Of course I knew every word of this to be an utter lie, and that my wily friend was only “trying it on,” as they say, because he knew it would be very inconvenient for us to dismiss him before I went to Manila. But I did not flatter him or “play up” to him by looking the least surprised or put out; I merely answered, very gravely and politely: “Certainly, cocinero, that will suit us perfectly. I will see about your wages.”

Such a look of utter disgust and surprise came over his monkey-face—exactly like Brookes’ monkey with the frying-pan—but I said nothing, and went on serving out potatoes and tinned fruit, and giving orders as to how I wished to have the things cooked.

When C—— came home and heard this domestic history, he wanted to go and find the cook, and call him and his ancestry every name under the sun; but I implored him not to pander to the creature’s vanity by such a compliment as letting him think for one instant that we wished him to stay. So no words were said; but we observed that the menu was immensely improved.

Next morning, when Domingo came for the cook’s marketing money, instead of sending it out, I went out myself and said: “Well, do you want the gastos money or your wages?”

“Oh,” said the cook, with a regular sort of rogue’s way he has of looking you straight in the eye, “I will take the gastos. I will remain with the seÑora to-day, as I see she has not been able to get another cook.”

Inwardly I gasped; but I thought it better not to take any notice of such impudence, so I pretended I had not understood what he had said, and replied that I was very sorry he had not been able to find another situation, and that the seÑor would permit him to stay on. He opened his mouth as if he were going to answer, but evidently changed his mind, for he said nothing, but just held out his hand for the money.

Since which skirmish he has given us better food, and better cooked than we have ever had from him, and a daily list of expenses is handed to me without comment.

I hope I don’t bore you with my simple domestic stories? But this one I felt I must really tell you, as it is so absolutely characteristic of the half “cute” Filipino.

Talking of native characters, there is a strange but very typical hairdresser along our street, with one poor-looking little room opening on to the road as his whole shop. All the barbers here do their business in the evenings, when their saloons may be seen brightly lighted, with men inside being operated on, while others loaf and gossip, but we have never seen a sign of a customer in our neighbour’s little shop. Perhaps he does business in the day time, and though we doubt it, we always hope this is the case. In the evenings his door stands wide open, and inside, the barber is to be seen lying back in an old armchair, with his bare feet on the basin, playing an old fiddle in absolute peace and contentment, while he watches his reflection in a big looking-glass.

In a sort of wild and whimsical way he makes me think of The Lady of Shalott, and I fancy that some day a real customer will come riding by, when the mirror will “crack from side to side,” and the hairdresser will look out and see the world as it really is, and just die of misery.

But I am sure that as long as he sits and plays like that, it would be a thousand pities if anyone came in with foolish and mundane ideas about shaving chins or cutting hair.

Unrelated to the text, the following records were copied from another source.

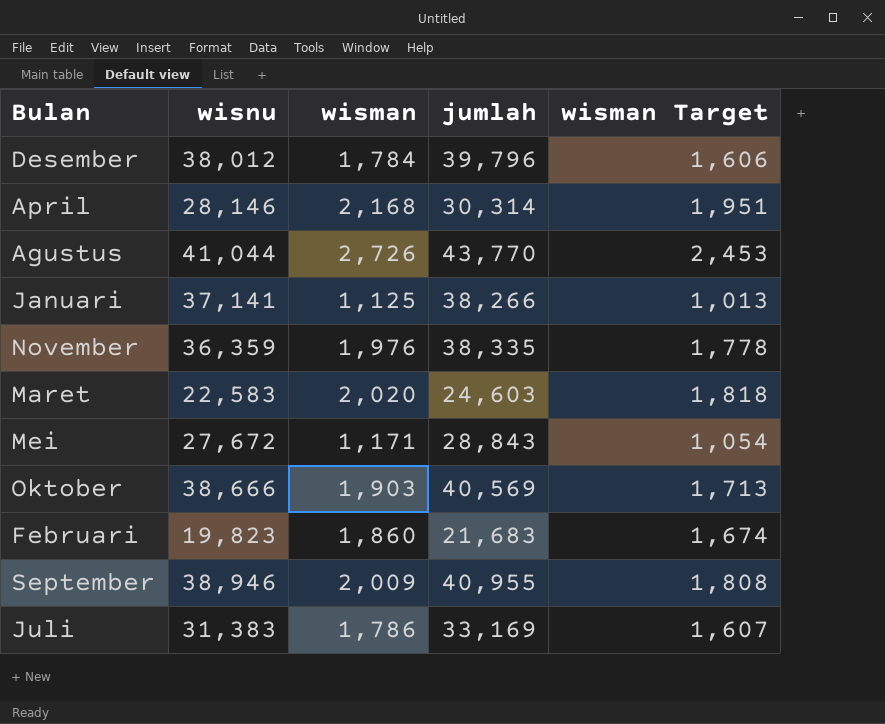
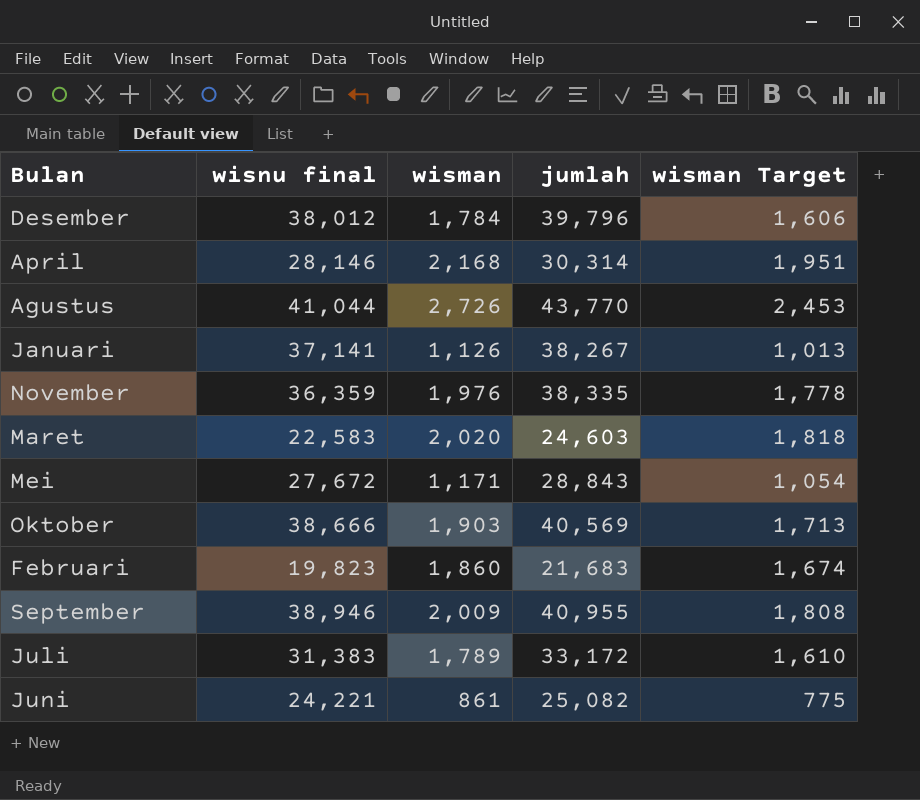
column name: wisnu -> wisnu final
Januari | wisman: 1,125 -> 1,126
Januari | jumlah: 38,266 -> 38,267
Juli | wisman: 1,786 -> 1,789
Juli | jumlah: 33,169 -> 33,172
Juli | wisman Target: 1,607 -> 1,610
row Juni: none -> 24,221 | 861 | 25,082 | 775

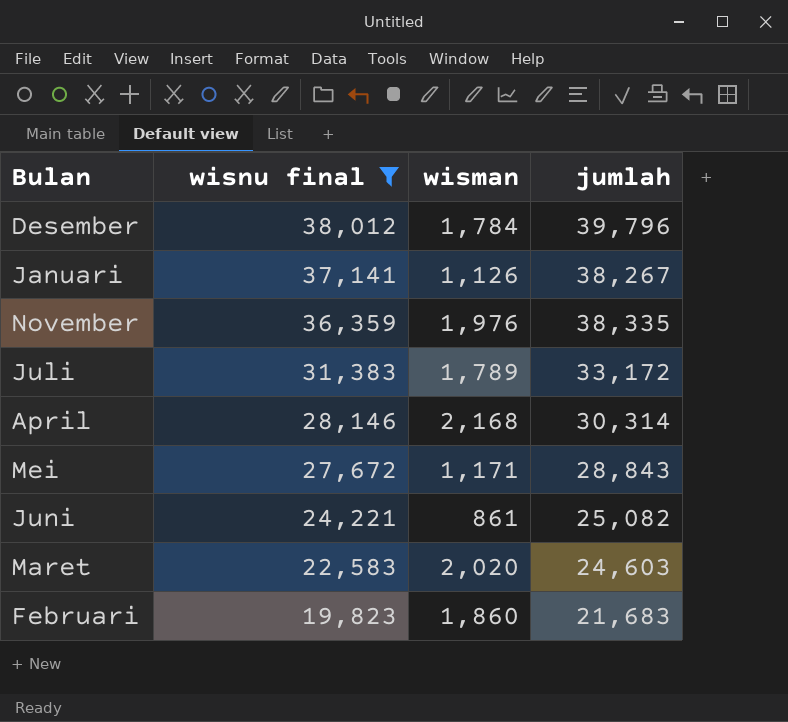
filter: none -> wisnu final <= 38,012
row order: none -> wisnu final descending
column wisman Target | formula: [wisman] * 0.9 -> none

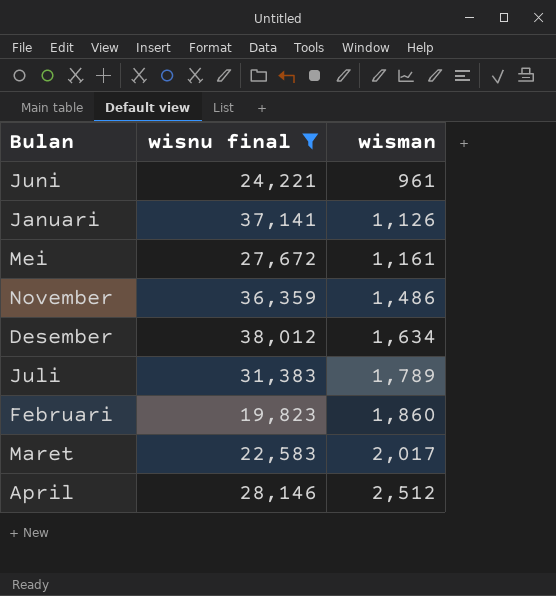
row order: wisnu final descending -> wisman ascending
column jumlah | formula: [wisnu final] + [wisman] -> none
Juni | wisman: 861 -> 961
Mei | wisman: 1,171 -> 1,161
November | wisman: 1,976 -> 1,486
Desember | wisman: 1,784 -> 1,634
Maret | wisman: 2,020 -> 2,017
April | wisman: 2,168 -> 2,512

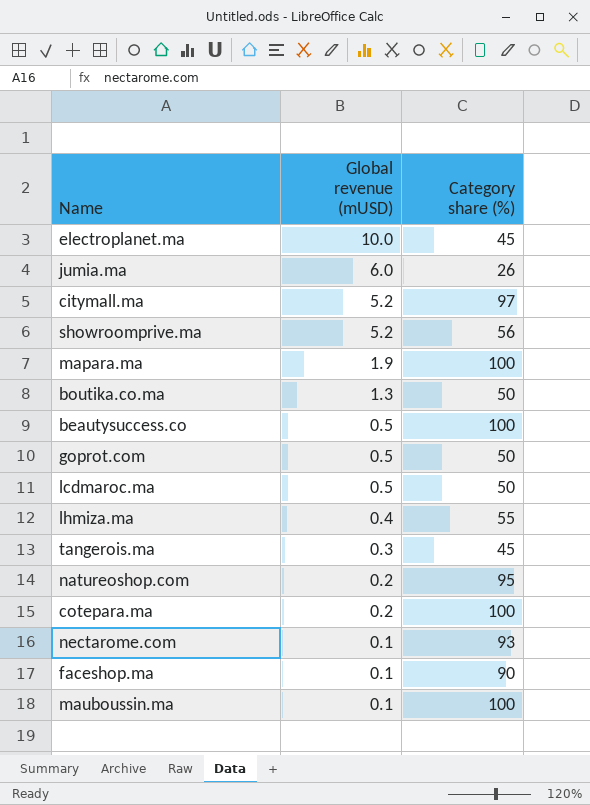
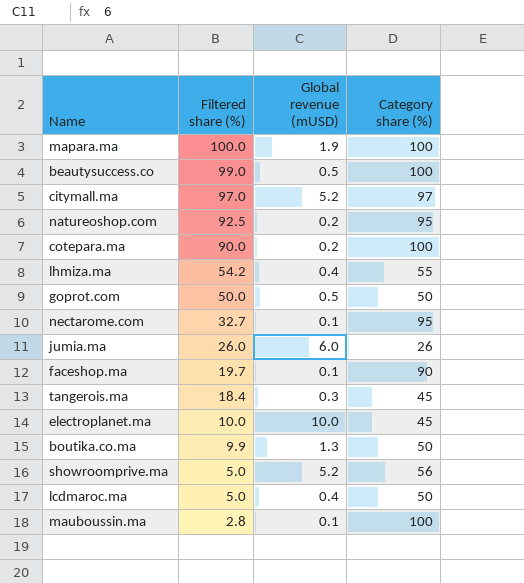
row order: Global revenue (mUSD) descending -> Filtered share (%) descending
column Filtered share (%) | position: none -> 2
nectarome.com | Category share (%): 93 -> 95
lcdmaroc.ma | Global revenue (mUSD): 0.5 -> 0.4

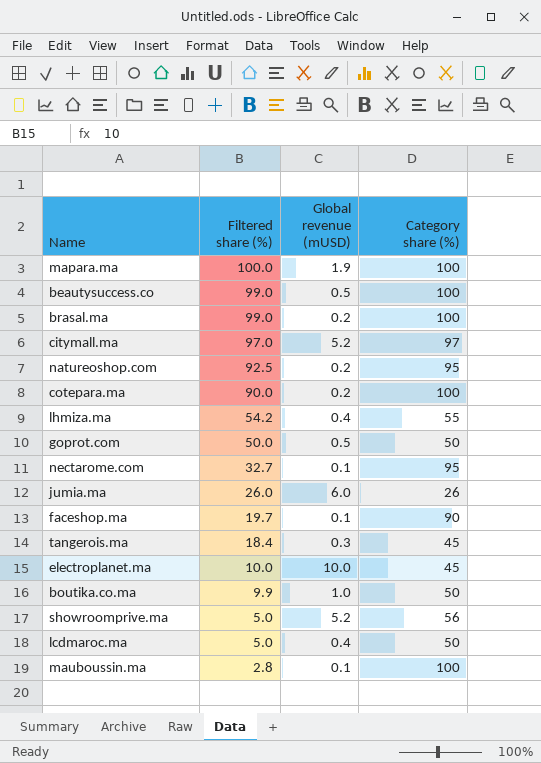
row brasal.ma: none -> 99.0 | 0.2 | 100
boutika.co.ma | Global revenue (mUSD): 1.3 -> 1.0

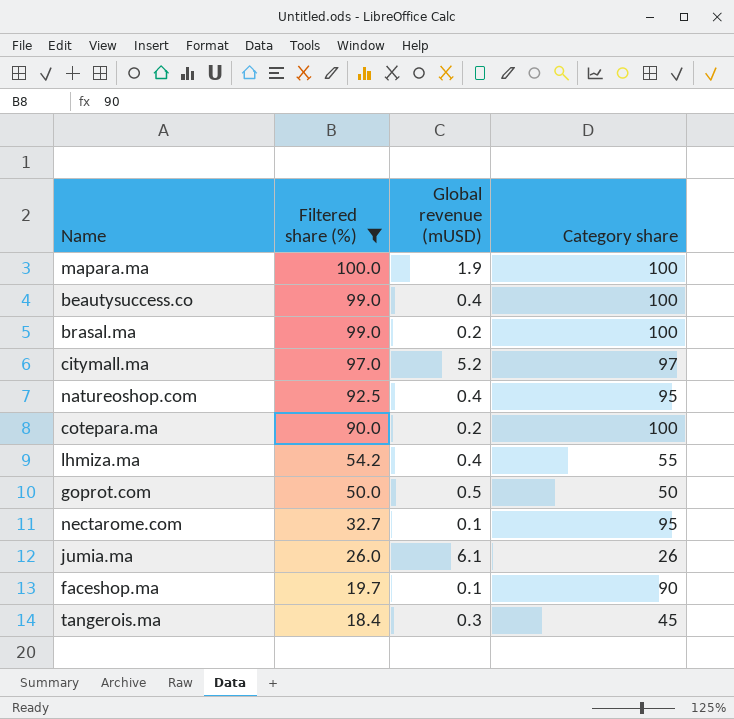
filter: none -> Filtered share (%) >= 18.4
column name: Category share (%) -> Category share
beautysuccess.co | Global revenue (mUSD): 0.5 -> 0.4
natureoshop.com | Global revenue (mUSD): 0.2 -> 0.4
jumia.ma | Global revenue (mUSD): 6.0 -> 6.1

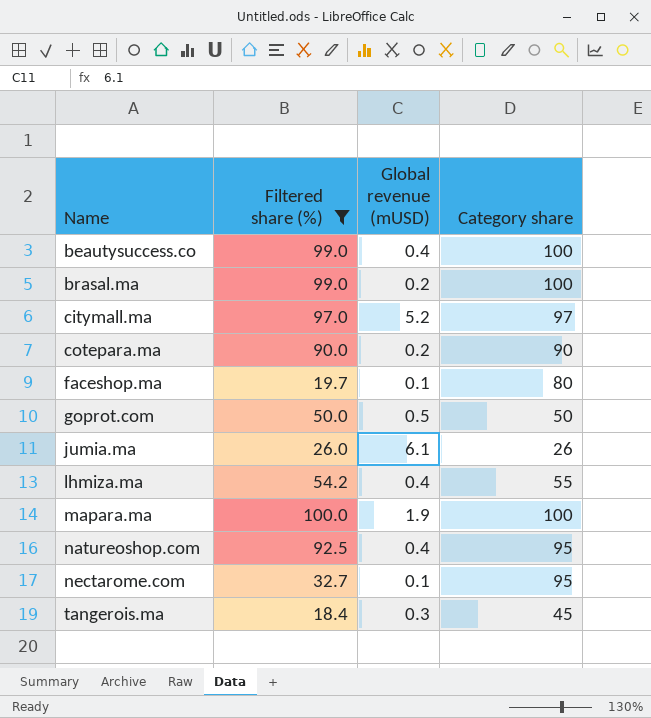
row order: Filtered share (%) descending -> Name ascending
cotepara.ma | Category share: 100 -> 90
faceshop.ma | Category share: 90 -> 80

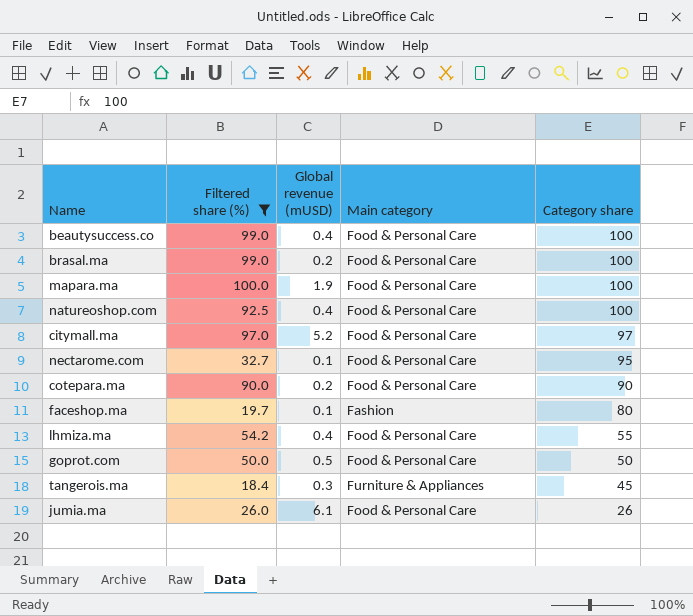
row order: Name ascending -> Category share descending
column Main category | position: none -> 4
natureoshop.com | Category share: 95 -> 100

The burst of heat I told you of, is over, and the days are cool again, by comparison. Also, last night rain fell, and we got some water in our tank, after the preliminary excitement of diverting the pipe to let the dirt wash off the roof. This is a most important consideration, and as the servants are very apt to leave the pipe over the cistern, instead of moving it, so that when rain comes the first dirt will run away, one has to turn out at any hour of the day or night, when rain begins to rattle on the roofs. And how these tropical showers do rattle and roar, so that one cannot hear the other speak without “hailing the main top,” as papa would call it.